▶ [TRY IT]: When you reach the line with "background: #0ea5e9 ->" in the records below, begin transcribing exactly and continue up to and including the line with "font-weight: normal ->", leaving out every picture.

▶ [RECORDS SUPPLIED]:
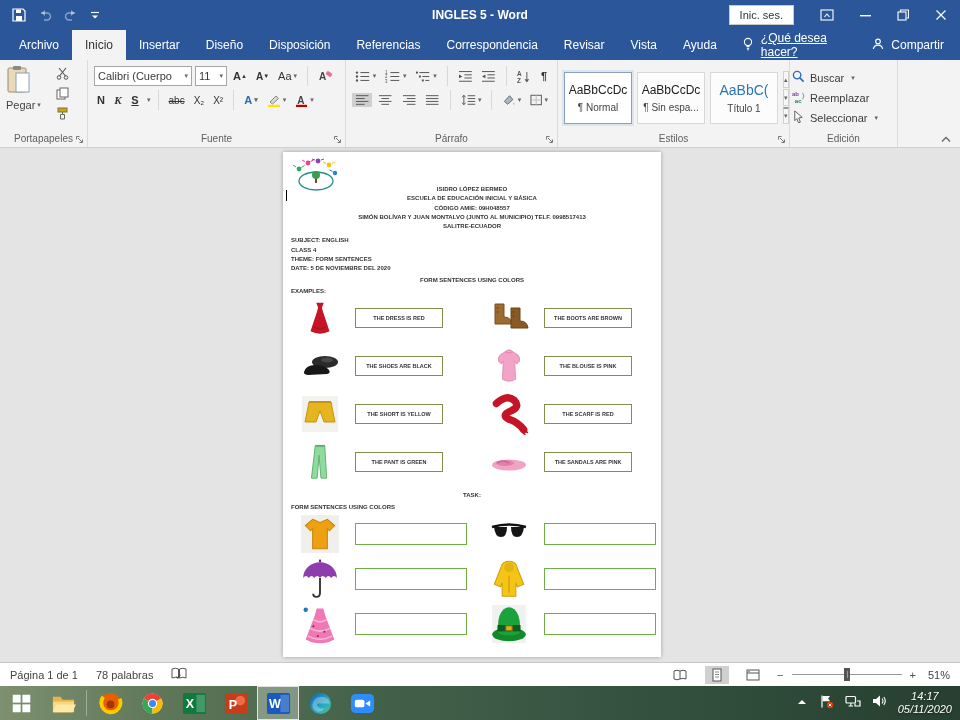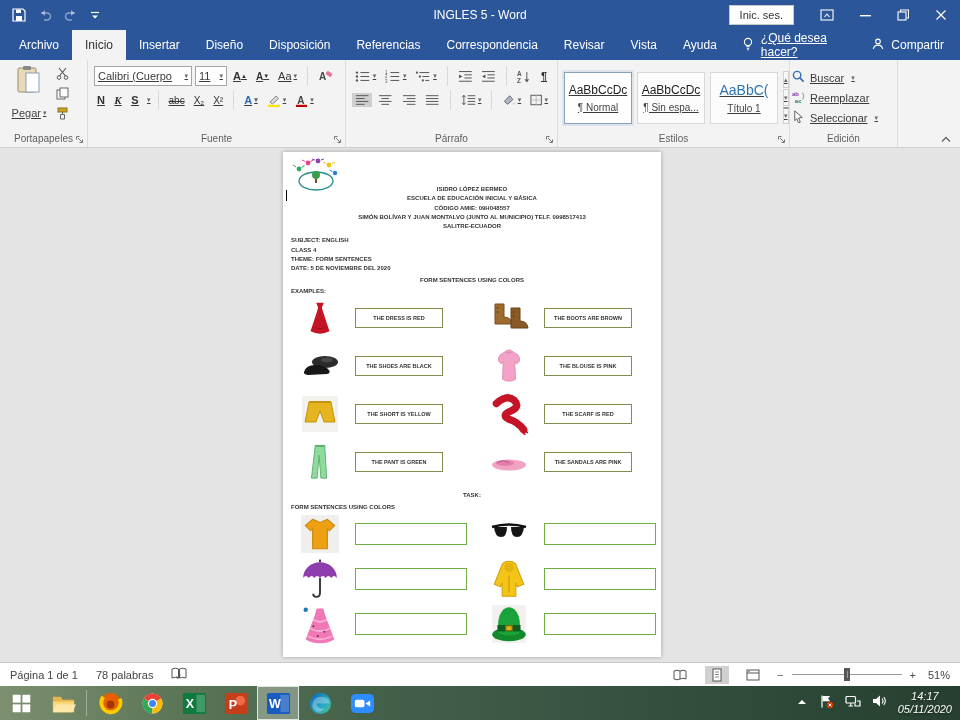"INGLES 5 - Word" .tb-title { font-weight: none -> bold }
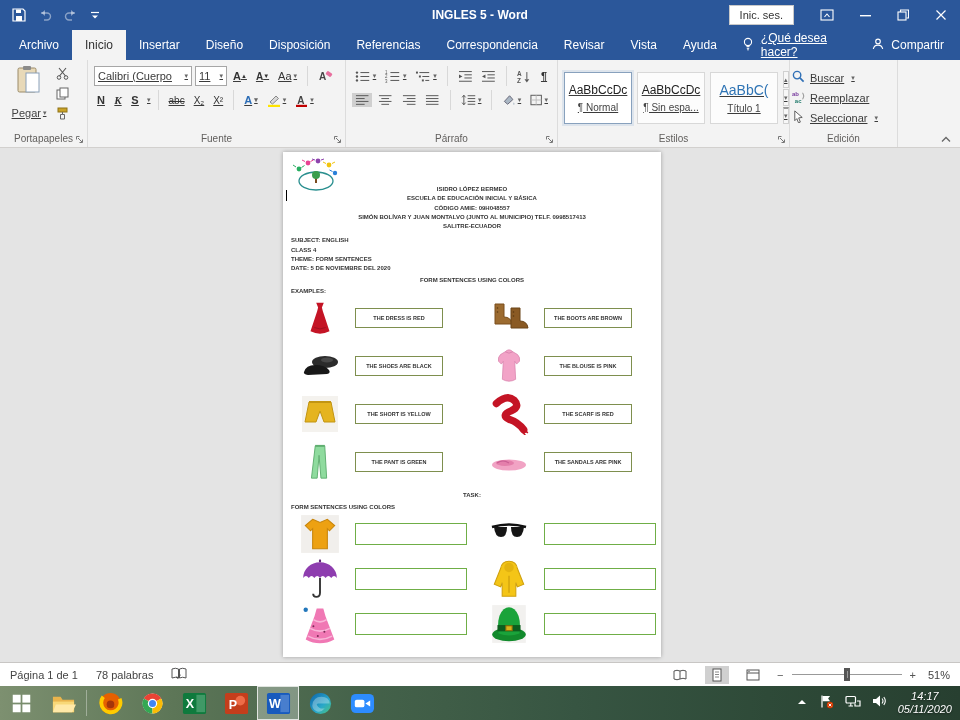"Calibri (Cuerpo" .rg-body { text-decoration: underline -> none }
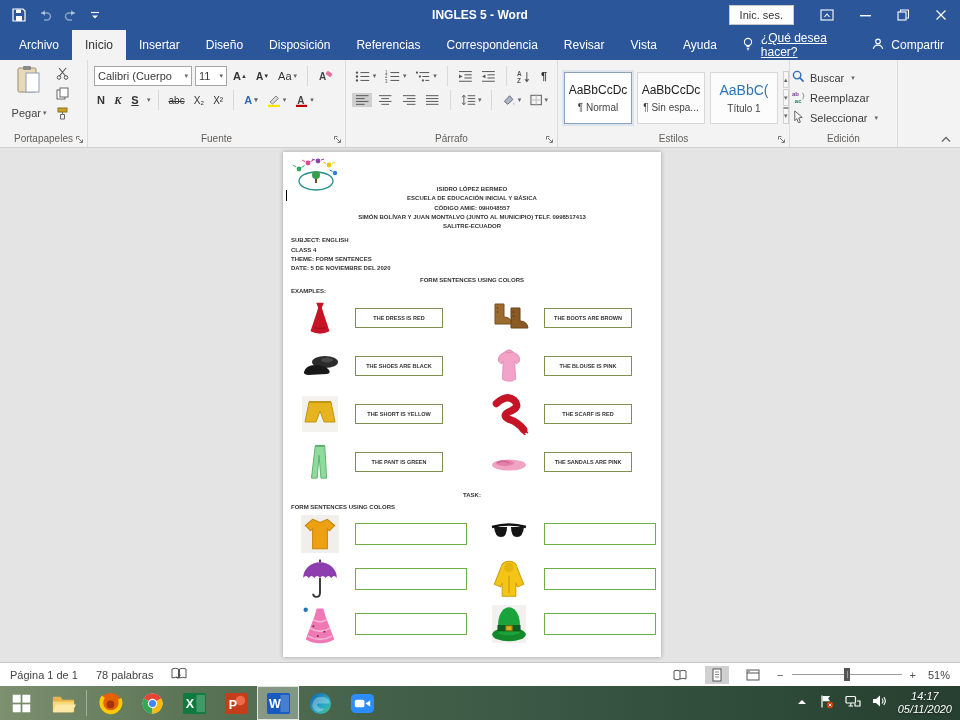"Pegar" .paste-btn { align-items: center -> flex-start; gap: 10px -> 2px }
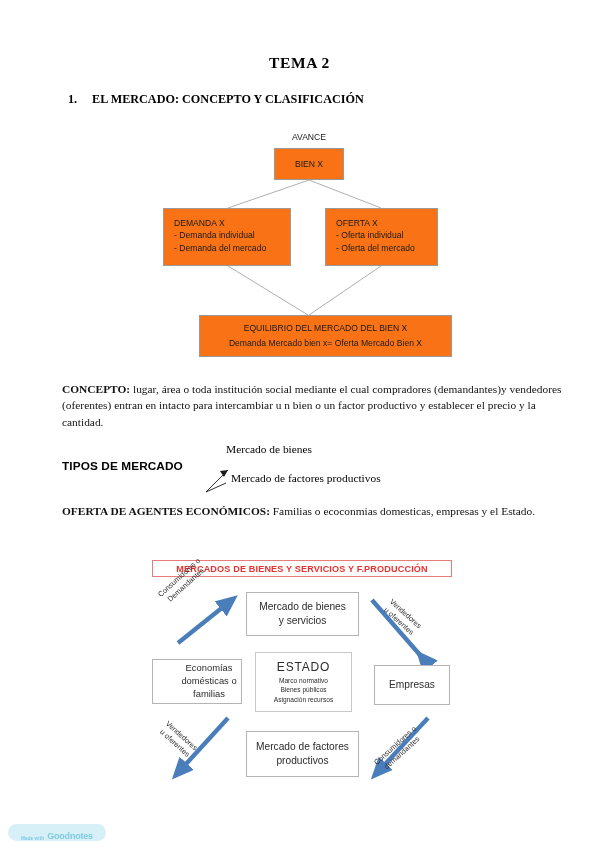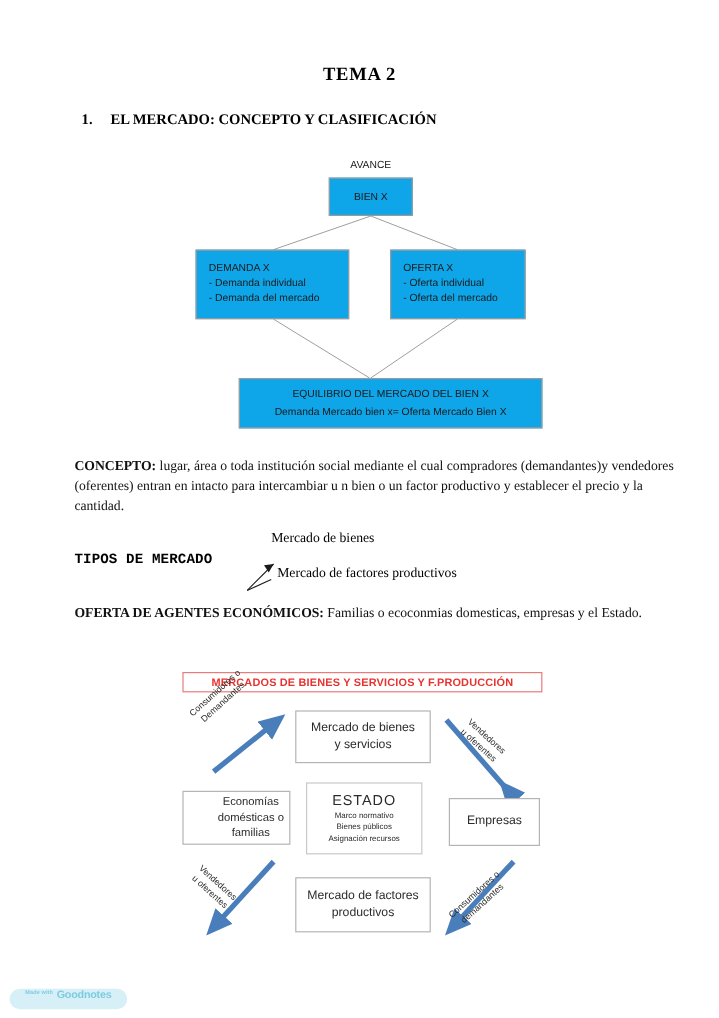"BIEN X" .fcbox { background: #0ea5e9 -> #f97316 }
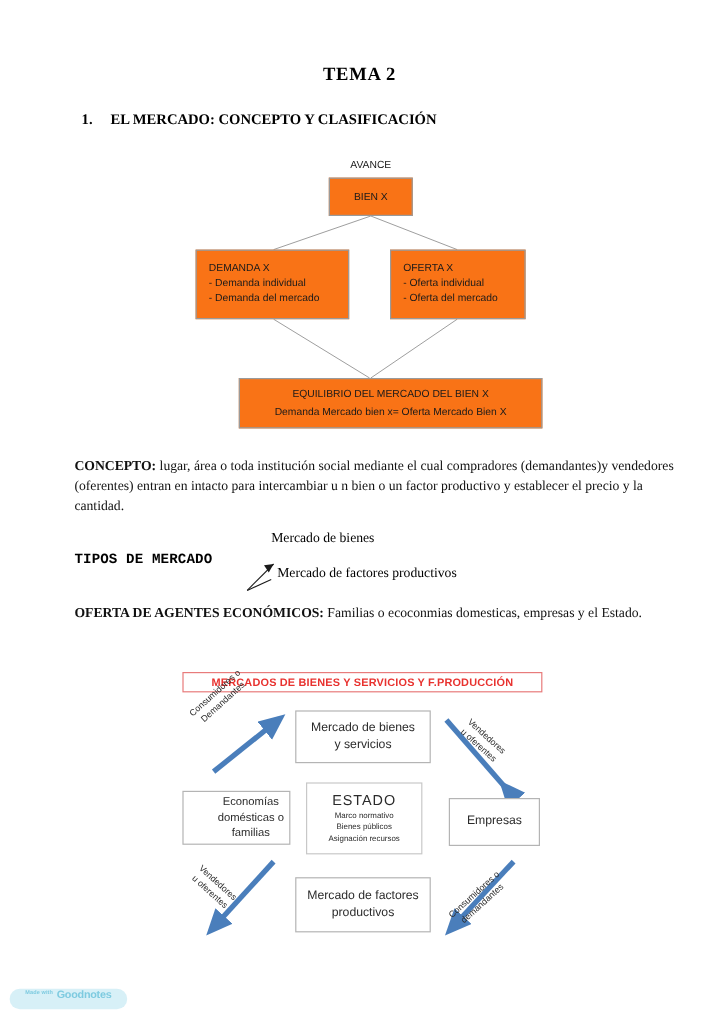"TIPOS DE MERCADO" #lbl-tipos-mercado { font-family: Liberation Mono, monospace -> Liberation Sans, sans-serif }
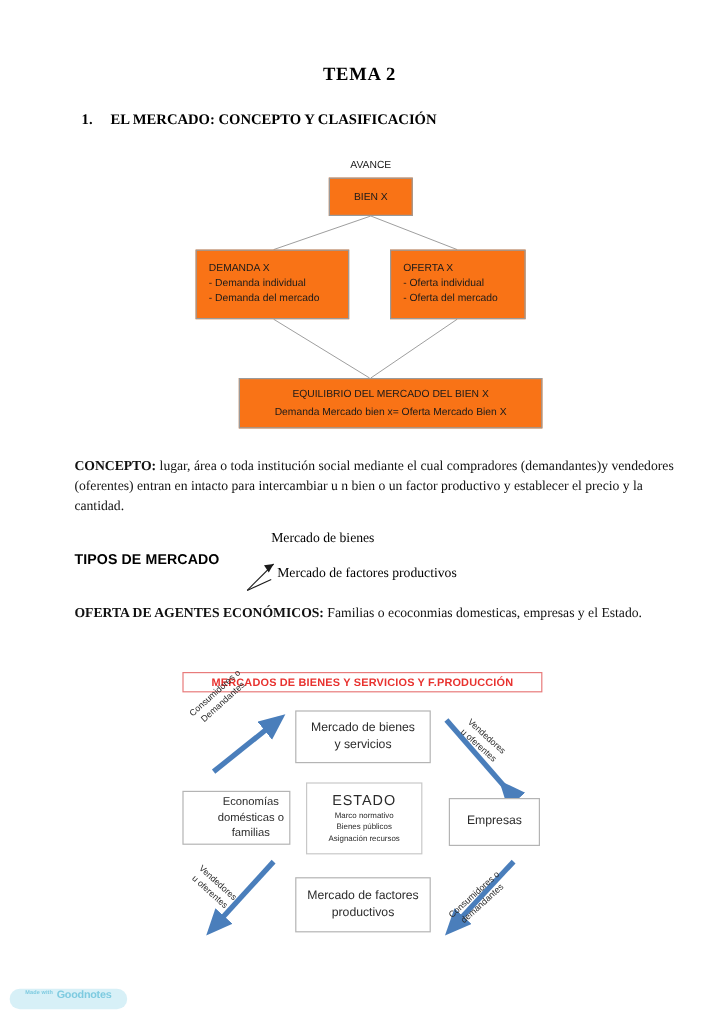"Goodnotes" #goodnotes { align-items: flex-start -> flex-end }
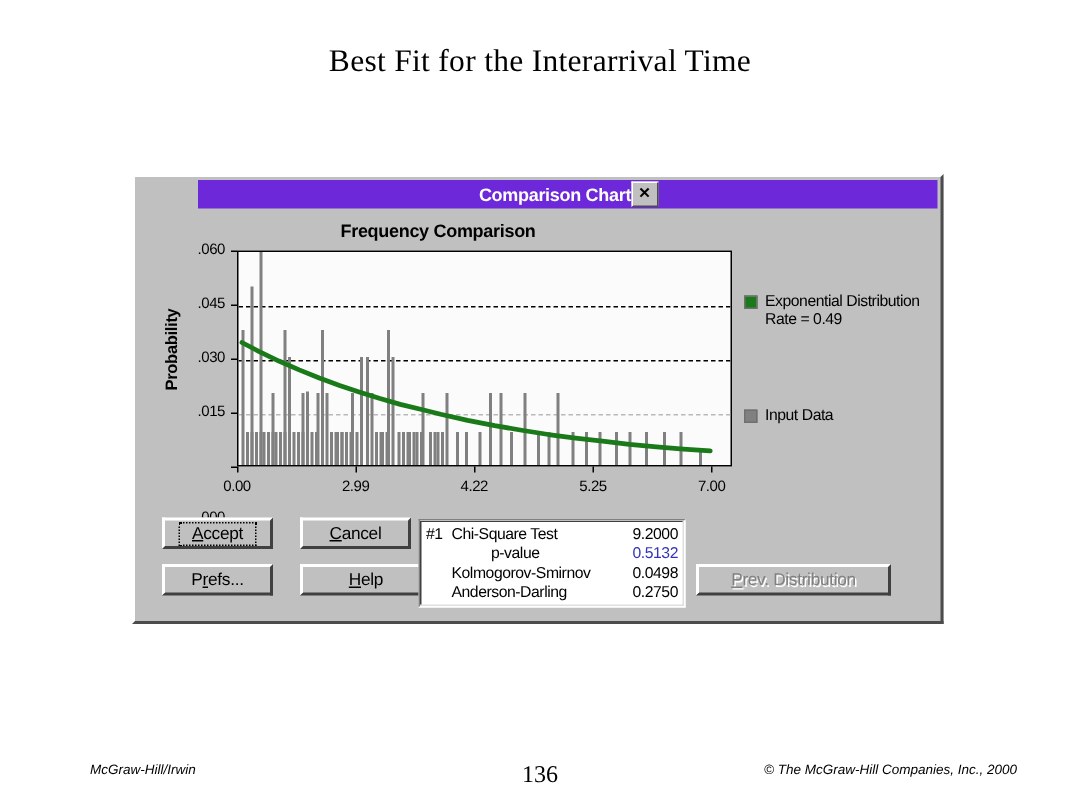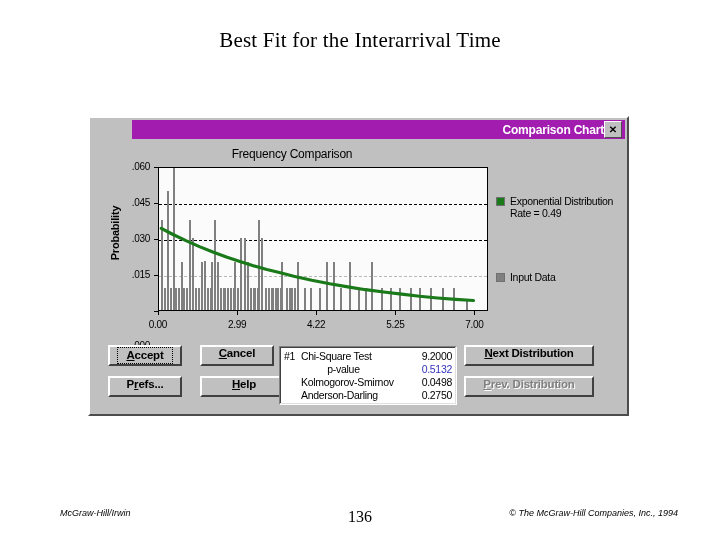"Comparison Chart" #titlebar { background: #a21caf -> #6d28d9; justify-content: flex-end -> center }
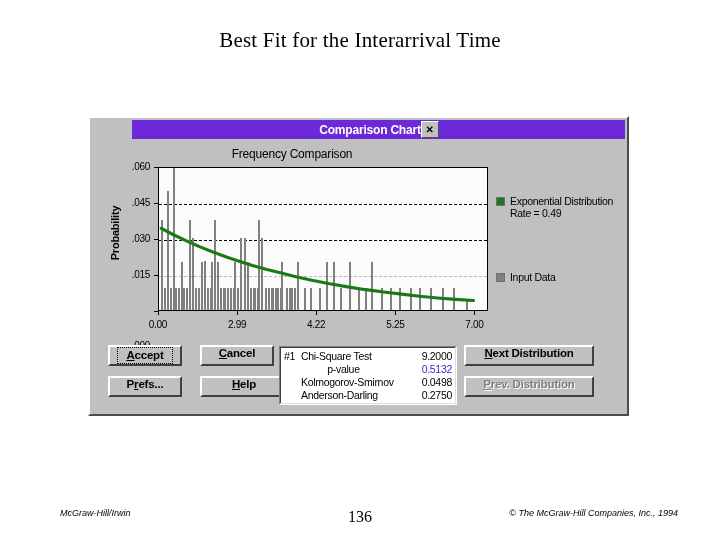"Frequency Comparison" #chart-title { font-weight: normal -> bold }
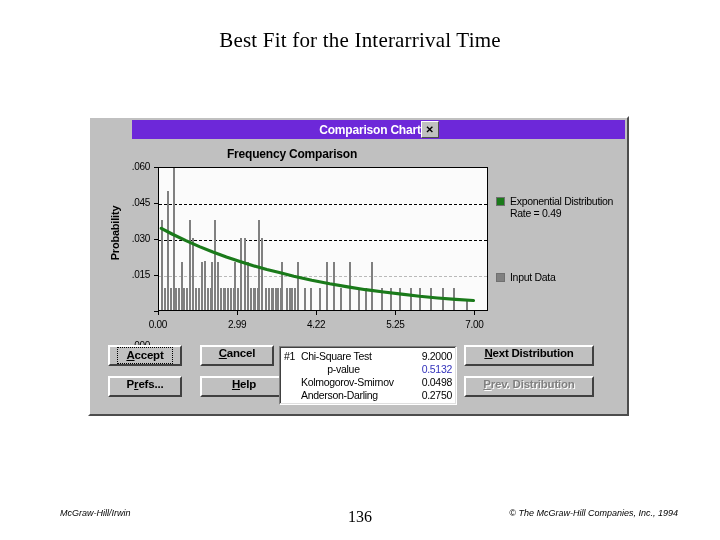"Accept" .btn { align-items: none -> center; font-weight: bold -> normal }
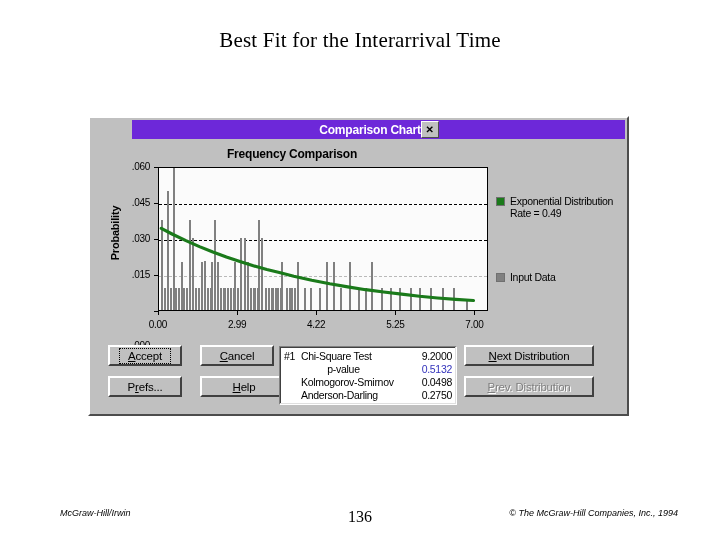"Next Distribution" div.btn { html: <div> <span><span>N</span>ext Distribution</span> </div> -> none }
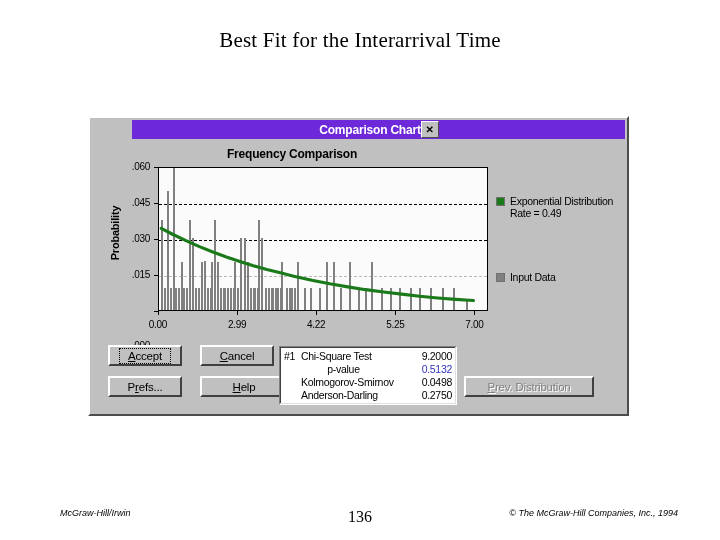"© The McGraw-Hill Companies, Inc.," div { text: 1994 -> 2000 }
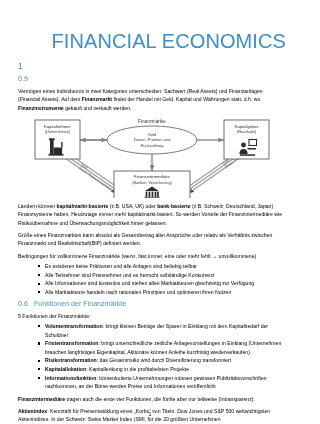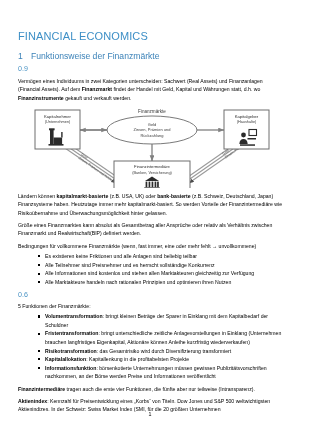"FINANCIAL ECONOMICS" .doc-title { font-size: 11px -> 20px; text-align: none -> right }
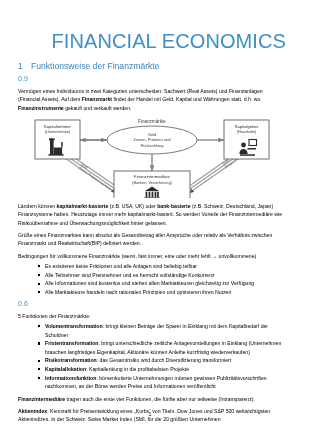"Funktionsweise der Finanzmärkte" span { html: <span>Funktionsweise der Finanzmärkte</span> -> none }
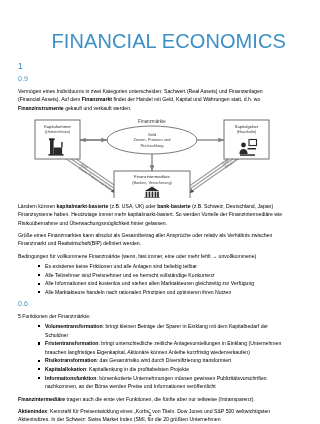"Funktionen der Finanzmärkte" span { html: none -> <span>Funktionen der Finanzmärkte</span> }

▶ [YOUR SOLUTION]:
"BIEN X" .fcbox { background: #0ea5e9 -> #f97316 }
"TIPOS DE MERCADO" #lbl-tipos-mercado { font-family: Liberation Mono, monospace -> Liberation Sans, sans-serif }
"Goodnotes" #goodnotes { align-items: flex-start -> flex-end }
"Comparison Chart" #titlebar { background: #a21caf -> #6d28d9; justify-content: flex-end -> center }
"Frequency Comparison" #chart-title { font-weight: normal -> bold }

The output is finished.